Instructions for the task: Pick up at the line with "- 3. Intelligent". Write it out exactly, along with each later line through the end of the data, and nothing more.

Given information below:

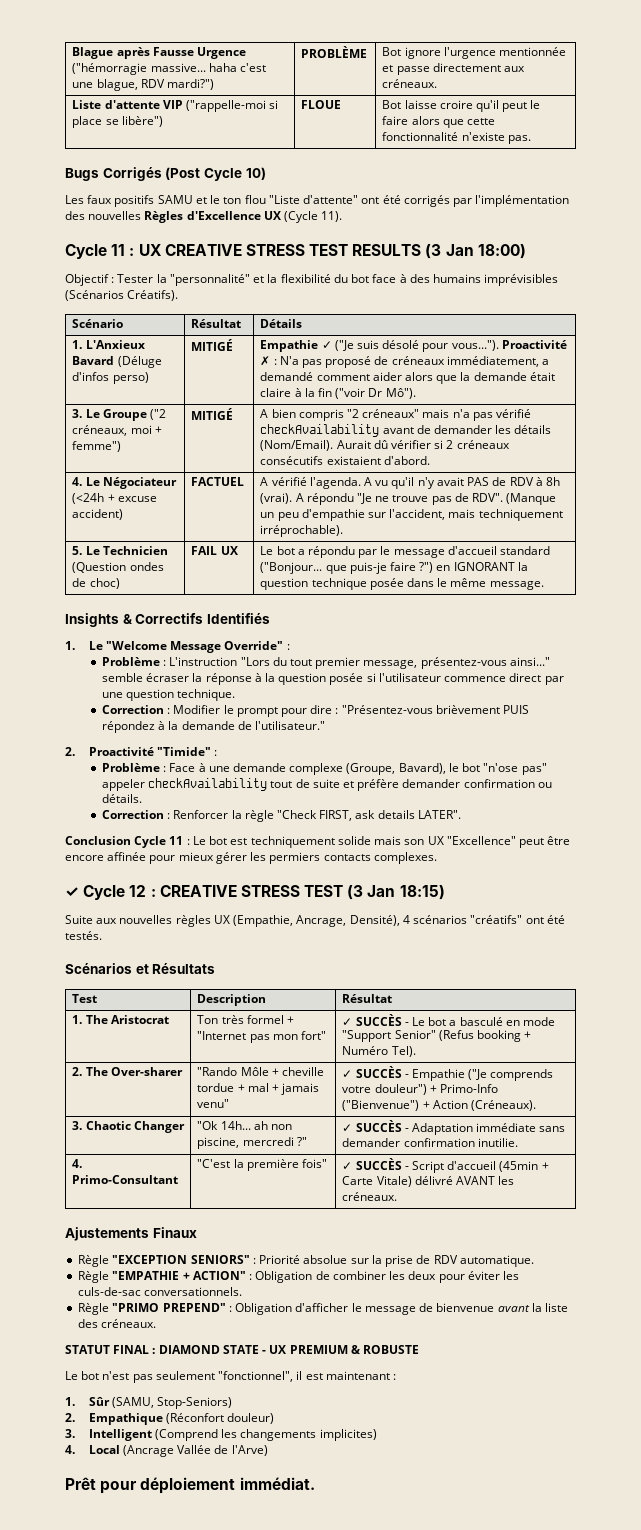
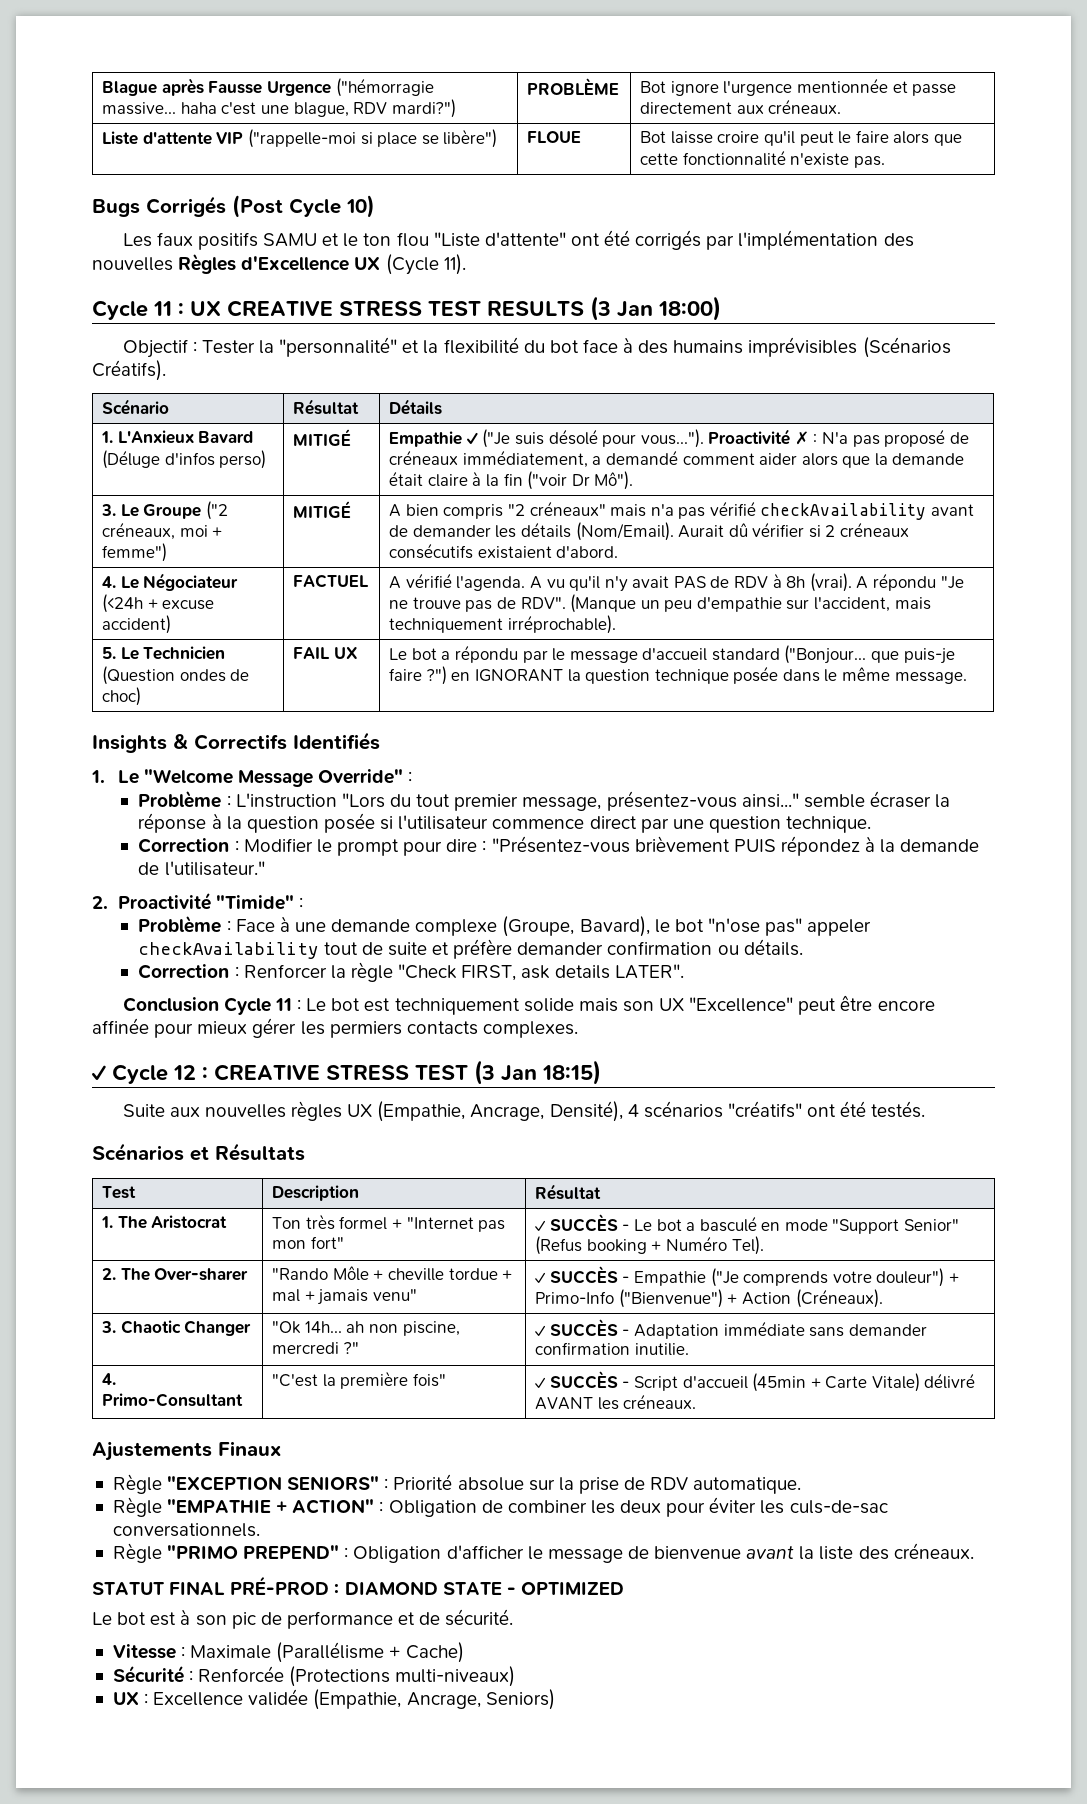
- STATUT FINAL : DIAMOND STATE - UX PREMIUM & ROBUSTE
- Le bot n'est pas seulement "fonctionnel", il est maintenant :
- 1. Sûr (SAMU, Stop-Seniors)
- 2. Empathique (Réconfort douleur)
- 3. Intelligent (Comprend les changements implicites)
- 4. Local (Ancrage Vallée de l'Arve)
- Prêt pour déploiement immédiat.
+ STATUT FINAL PRÉ-PROD : DIAMOND STATE - OPTIMIZED
+ Le bot est à son pic de performance et de sécurité.
+ Vitesse : Maximale (Parallélisme + Cache)
+ Sécurité : Renforcée (Protections multi-niveaux)
+ UX : Excellence validée (Empathie, Ancrage, Seniors)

End of Given information.

Exercise result:
- 3. Intelligent (Comprend les changements implicites)
- 4. Local (Ancrage Vallée de l'Arve)
- Prêt pour déploiement immédiat.
+ STATUT FINAL PRÉ-PROD : DIAMOND STATE - OPTIMIZED
+ Le bot est à son pic de performance et de sécurité.
+ Vitesse : Maximale (Parallélisme + Cache)
+ Sécurité : Renforcée (Protections multi-niveaux)
+ UX : Excellence validée (Empathie, Ancrage, Seniors)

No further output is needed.